This is exactly the task that I began pondering four years ago.  At
the time, Thomas had made a few thoughts in this direction with
libmom, but it was recently dropped because the bits of the API that
it provided were not fully thought out.

Figure (http://fig.org/figure/) is my own attempt at this task, and it
is quite ambitious.  Indeed, you could call it a virtual machine, plus
a compiler/interpreter, designed to be portable to any environment (at
least, every environment I know of).

What distinguishes Figure is that it is small, and that it is a
metacompiler.  The goal is not to have the same *binary* interface on
all platforms (which you seem to imply via your `vk' idea), but to
have the same *source* interface, which can be optimized on a
per-platform basis (either by the compiler, or by the source code
itself specifying a platform-dependant optimization).

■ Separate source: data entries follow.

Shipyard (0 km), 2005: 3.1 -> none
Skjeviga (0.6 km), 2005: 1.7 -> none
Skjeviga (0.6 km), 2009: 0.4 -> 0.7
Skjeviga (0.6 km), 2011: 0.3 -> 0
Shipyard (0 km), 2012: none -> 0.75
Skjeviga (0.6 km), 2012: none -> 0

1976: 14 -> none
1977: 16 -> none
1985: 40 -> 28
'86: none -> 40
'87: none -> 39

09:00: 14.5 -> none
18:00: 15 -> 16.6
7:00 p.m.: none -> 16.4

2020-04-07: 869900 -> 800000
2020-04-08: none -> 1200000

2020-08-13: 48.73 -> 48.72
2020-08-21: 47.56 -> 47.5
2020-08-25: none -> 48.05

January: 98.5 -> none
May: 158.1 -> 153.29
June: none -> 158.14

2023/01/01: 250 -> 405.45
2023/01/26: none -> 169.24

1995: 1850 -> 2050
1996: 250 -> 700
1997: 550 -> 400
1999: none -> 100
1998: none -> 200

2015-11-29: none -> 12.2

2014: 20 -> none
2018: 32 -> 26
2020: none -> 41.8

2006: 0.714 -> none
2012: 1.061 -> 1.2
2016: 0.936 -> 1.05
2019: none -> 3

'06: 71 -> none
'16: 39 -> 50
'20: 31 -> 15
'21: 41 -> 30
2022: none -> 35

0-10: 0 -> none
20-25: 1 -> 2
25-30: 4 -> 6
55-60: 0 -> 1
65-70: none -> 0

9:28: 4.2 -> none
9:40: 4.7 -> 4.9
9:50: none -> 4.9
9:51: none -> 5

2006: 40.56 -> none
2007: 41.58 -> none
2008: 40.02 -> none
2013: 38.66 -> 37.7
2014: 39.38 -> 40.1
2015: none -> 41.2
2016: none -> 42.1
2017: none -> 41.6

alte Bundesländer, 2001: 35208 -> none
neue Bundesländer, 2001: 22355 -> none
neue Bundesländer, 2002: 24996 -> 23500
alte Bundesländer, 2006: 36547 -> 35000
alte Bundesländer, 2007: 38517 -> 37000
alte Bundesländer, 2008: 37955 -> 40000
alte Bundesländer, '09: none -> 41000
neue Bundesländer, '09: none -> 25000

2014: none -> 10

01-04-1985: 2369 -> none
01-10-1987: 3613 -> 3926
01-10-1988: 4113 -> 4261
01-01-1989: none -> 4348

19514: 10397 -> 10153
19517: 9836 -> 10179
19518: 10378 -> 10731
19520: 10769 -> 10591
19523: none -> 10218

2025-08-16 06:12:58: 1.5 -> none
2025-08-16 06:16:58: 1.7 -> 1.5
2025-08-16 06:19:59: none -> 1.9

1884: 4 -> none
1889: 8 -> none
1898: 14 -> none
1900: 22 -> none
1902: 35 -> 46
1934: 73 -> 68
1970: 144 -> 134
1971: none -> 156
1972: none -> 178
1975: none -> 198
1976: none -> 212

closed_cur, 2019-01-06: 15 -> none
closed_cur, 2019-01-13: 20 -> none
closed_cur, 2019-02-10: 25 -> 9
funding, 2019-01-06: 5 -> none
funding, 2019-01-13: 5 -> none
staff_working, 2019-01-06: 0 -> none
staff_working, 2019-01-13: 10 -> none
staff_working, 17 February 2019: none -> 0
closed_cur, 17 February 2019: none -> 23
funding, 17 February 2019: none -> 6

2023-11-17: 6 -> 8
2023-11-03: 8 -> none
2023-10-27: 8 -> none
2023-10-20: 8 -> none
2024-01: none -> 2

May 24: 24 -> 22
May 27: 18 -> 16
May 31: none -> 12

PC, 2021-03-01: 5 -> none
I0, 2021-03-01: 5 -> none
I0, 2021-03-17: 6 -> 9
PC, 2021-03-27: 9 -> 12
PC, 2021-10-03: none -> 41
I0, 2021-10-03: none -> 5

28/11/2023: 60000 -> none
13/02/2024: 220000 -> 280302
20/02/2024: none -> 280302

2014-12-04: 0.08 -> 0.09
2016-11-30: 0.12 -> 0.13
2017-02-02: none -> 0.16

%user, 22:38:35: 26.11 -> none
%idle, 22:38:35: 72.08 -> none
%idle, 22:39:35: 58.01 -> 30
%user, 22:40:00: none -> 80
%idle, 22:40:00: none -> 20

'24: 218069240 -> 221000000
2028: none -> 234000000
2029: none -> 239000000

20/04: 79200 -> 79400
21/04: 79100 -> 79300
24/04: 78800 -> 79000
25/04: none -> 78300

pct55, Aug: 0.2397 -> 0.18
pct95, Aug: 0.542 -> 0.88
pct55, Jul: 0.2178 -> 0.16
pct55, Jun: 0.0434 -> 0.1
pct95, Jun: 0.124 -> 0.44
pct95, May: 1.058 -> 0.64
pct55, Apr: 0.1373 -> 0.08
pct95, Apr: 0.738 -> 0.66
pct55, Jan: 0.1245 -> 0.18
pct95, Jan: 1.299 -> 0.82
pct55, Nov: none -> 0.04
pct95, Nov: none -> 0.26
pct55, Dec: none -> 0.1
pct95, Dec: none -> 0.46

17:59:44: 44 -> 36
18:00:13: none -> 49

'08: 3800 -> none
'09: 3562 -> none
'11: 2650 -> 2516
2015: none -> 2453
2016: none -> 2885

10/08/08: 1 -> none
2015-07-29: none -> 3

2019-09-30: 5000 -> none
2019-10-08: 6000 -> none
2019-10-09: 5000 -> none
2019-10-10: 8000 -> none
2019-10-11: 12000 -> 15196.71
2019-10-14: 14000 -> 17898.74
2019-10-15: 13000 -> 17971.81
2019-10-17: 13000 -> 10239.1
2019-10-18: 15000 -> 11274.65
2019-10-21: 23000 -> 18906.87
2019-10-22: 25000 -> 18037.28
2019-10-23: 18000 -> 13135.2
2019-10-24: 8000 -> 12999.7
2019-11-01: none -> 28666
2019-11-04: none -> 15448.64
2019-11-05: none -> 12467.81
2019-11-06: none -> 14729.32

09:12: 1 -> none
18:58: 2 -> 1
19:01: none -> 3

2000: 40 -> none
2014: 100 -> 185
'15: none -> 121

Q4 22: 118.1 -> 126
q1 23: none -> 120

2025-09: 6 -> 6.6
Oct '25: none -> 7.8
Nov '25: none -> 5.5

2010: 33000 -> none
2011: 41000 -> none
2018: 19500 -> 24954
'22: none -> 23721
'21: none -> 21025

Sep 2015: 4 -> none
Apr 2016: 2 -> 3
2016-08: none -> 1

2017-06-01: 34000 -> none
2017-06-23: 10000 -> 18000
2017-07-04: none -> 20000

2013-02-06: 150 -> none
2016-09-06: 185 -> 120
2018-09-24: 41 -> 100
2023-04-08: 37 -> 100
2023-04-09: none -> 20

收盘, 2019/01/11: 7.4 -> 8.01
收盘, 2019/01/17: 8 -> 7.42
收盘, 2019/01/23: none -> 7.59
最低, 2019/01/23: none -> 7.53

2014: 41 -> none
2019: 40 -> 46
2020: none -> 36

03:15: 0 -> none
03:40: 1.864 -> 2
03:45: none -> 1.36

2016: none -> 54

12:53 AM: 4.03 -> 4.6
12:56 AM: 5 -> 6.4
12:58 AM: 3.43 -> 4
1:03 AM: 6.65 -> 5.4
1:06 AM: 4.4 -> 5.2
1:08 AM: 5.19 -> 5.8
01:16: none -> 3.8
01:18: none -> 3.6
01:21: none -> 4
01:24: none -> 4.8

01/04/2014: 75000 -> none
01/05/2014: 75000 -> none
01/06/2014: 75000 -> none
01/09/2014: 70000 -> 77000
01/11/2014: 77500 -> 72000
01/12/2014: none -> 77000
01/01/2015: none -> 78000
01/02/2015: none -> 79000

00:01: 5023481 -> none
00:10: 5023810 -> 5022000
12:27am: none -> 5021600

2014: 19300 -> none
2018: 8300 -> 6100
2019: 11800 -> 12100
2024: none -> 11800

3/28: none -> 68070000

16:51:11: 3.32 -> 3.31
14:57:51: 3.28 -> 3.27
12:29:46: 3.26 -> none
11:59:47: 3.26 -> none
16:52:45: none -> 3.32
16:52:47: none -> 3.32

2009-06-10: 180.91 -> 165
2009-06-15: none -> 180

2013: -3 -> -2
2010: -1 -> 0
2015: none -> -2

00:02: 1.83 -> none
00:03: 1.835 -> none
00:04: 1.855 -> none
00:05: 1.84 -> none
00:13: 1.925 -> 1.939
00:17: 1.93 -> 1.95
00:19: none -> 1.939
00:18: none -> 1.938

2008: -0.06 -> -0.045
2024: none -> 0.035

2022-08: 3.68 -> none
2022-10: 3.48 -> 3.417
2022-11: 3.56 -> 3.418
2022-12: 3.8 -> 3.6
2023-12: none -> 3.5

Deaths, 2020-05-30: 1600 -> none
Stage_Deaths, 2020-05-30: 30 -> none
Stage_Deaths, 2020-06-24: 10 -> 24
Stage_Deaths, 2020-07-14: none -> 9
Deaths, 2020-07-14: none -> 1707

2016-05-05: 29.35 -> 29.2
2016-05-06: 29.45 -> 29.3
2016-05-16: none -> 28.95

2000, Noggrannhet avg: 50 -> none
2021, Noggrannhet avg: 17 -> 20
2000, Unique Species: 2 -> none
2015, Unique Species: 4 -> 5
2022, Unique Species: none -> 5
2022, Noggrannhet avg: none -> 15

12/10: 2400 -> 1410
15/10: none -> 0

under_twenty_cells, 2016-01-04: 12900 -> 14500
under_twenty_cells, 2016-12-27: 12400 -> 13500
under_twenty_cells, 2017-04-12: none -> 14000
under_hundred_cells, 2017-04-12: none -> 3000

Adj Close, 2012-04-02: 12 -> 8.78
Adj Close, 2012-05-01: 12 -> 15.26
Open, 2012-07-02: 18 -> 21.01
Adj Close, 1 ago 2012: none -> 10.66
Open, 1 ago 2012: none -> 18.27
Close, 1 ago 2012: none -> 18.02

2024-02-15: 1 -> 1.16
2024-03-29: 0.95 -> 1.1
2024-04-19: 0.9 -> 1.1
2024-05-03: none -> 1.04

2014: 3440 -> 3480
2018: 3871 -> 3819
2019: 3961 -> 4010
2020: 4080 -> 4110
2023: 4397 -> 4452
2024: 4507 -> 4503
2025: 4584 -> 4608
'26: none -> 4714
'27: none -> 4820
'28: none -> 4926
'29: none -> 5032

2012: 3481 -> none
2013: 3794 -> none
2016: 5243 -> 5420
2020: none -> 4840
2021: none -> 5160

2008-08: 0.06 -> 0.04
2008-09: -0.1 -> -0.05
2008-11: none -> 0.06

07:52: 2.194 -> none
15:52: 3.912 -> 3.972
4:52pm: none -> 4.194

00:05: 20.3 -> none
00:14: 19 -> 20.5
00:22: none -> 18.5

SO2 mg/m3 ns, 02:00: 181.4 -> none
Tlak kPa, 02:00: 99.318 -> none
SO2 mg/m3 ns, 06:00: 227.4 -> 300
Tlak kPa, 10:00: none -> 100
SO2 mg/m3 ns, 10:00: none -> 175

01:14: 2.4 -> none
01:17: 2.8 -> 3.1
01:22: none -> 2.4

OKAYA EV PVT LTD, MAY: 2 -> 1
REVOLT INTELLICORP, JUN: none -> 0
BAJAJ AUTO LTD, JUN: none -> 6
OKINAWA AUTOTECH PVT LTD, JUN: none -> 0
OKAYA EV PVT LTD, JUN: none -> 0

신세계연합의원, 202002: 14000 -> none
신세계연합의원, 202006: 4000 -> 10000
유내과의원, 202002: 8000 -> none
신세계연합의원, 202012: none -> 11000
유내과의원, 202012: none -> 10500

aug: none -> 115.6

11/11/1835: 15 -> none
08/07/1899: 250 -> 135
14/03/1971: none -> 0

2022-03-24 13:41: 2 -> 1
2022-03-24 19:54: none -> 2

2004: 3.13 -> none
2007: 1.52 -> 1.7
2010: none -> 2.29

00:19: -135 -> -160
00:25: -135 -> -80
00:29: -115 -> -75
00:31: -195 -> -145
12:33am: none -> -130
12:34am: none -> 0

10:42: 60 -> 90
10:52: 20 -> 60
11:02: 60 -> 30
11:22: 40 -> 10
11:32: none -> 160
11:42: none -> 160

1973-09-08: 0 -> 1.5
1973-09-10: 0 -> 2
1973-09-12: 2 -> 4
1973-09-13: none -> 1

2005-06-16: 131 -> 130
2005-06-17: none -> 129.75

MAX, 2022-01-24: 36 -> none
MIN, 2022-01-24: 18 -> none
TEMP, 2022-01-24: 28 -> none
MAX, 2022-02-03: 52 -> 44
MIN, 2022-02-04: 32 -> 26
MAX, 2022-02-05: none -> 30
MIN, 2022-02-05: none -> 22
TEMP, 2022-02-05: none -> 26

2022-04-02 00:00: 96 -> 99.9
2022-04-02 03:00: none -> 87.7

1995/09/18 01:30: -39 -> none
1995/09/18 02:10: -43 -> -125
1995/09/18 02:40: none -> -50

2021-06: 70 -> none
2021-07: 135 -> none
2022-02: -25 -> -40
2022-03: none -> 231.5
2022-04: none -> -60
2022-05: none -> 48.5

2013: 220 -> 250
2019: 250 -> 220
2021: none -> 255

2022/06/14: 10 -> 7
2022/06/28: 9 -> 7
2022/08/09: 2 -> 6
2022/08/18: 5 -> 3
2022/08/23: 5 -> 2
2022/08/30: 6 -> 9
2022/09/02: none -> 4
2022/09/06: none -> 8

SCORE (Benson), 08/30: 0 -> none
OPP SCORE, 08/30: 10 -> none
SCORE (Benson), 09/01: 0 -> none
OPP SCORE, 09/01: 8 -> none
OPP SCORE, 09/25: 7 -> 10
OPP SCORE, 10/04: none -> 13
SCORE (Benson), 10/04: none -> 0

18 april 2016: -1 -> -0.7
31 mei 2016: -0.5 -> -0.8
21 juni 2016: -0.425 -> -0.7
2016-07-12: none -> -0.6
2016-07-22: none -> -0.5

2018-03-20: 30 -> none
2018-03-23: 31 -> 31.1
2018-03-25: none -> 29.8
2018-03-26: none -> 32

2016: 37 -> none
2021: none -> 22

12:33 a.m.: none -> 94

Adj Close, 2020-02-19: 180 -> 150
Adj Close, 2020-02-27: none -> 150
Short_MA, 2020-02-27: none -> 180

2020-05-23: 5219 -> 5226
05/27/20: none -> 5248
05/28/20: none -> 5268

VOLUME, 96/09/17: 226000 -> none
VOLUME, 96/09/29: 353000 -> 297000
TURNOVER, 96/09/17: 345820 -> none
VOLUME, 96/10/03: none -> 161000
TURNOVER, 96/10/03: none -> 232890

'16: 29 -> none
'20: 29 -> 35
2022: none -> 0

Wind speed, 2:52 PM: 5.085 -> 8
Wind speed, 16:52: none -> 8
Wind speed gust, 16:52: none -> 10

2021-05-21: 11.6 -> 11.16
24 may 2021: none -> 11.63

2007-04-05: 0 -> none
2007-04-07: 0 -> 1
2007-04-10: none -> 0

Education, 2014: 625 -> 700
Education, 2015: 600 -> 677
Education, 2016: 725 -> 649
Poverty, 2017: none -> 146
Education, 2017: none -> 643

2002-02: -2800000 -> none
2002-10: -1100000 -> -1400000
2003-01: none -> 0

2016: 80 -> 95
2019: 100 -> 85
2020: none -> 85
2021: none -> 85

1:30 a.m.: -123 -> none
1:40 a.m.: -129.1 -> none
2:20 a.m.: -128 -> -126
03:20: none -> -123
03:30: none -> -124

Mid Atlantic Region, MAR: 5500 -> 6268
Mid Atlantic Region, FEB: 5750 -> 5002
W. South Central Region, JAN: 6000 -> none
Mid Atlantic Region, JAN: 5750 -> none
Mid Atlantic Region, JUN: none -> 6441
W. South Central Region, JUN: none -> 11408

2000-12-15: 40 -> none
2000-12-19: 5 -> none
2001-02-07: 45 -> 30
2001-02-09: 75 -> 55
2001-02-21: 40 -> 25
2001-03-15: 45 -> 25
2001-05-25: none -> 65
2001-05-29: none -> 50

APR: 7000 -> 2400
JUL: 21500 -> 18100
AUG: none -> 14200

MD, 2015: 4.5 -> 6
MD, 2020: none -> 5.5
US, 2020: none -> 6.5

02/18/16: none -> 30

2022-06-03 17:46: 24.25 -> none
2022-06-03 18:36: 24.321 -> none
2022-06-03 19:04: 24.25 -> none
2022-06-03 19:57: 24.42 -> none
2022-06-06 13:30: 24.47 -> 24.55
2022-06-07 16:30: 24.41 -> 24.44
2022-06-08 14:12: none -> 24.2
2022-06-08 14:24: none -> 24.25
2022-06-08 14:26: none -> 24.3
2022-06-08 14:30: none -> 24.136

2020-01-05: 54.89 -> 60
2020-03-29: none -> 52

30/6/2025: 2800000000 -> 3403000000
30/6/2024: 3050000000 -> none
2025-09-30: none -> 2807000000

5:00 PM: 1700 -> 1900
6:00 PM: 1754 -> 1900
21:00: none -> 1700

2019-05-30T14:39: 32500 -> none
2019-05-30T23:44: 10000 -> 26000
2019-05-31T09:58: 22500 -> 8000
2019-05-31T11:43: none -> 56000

(Note that I consider `Posix/ANSI C source code', `Java bytecodes',
`i386/BIOS assembly', `NetBSD/Sparc', `GNU/Hurd Mach/i386' and
`human-readable interface documentation' all to be `platforms' when it
comes to Figure.)

This is a *much* different approach than trying to define a specific
binary API that all programs must conform to.  That's an idea that
scales very, very poorly the more platforms you add.  Portability and
efficiency are contradictions unless you are talking about a compiler,
not an ABI.  (Relative) platform-independence is the thing that makes
Mach so difficult to optimize aggressively.

A lot of thought has gone into this design, and I think I'm making
good progress (having really started implementation in February), but
as I said before, this is an _ambitious_ project.  The code so far
does not do justice to my plans, which is why you find a lot of
abstract, pie-in-the-sky debate in the mailing list archives.

 FH> vk-mach would map tasks, threads and ports to the familiar mach
 FH> counterparts, vk-l4 would do something similar as far as possible
 FH> and vk-{guest-os} would simulate ukernels with real Unix
 FH> processes and pthreads.

I'm working on Figure{portable-c-on-guest-os}, because I think it's
the most popular free software developer's platform (i.e. GNU/Linux
and GNU/Hurd, *BSD, and others provide such an environment).  It's
also the (free) platform that gives the least control over the
underlying machine, so it poses the most interesting challenge (IMO).

 FH> IMHO, we should brainstorm and then agree on such a minimal
 FH> interface that will have to be provided by those vk-[*]
 FH> libraries.

Please feel free to park your brainstorm on figure@fig.org.  It's
currently averaging 7 messages a week, so don't worry about being
swamped with mail, and I'd be happy to contribute.  You, and anybody
else, are welcome to discuss pie-in-the-sky plans for universal
portability on that mailing list.

Such discussion is quite on-topic there, and you may even see your
ideas implemented in Figure (even more likely if you do the work
yourself ;).  If Figure turns out not to fit your needs, then that's
fine, but I'd still love a chance to collaborate and solidify our
designs together, rather than blindly stumbling into uncharted waters.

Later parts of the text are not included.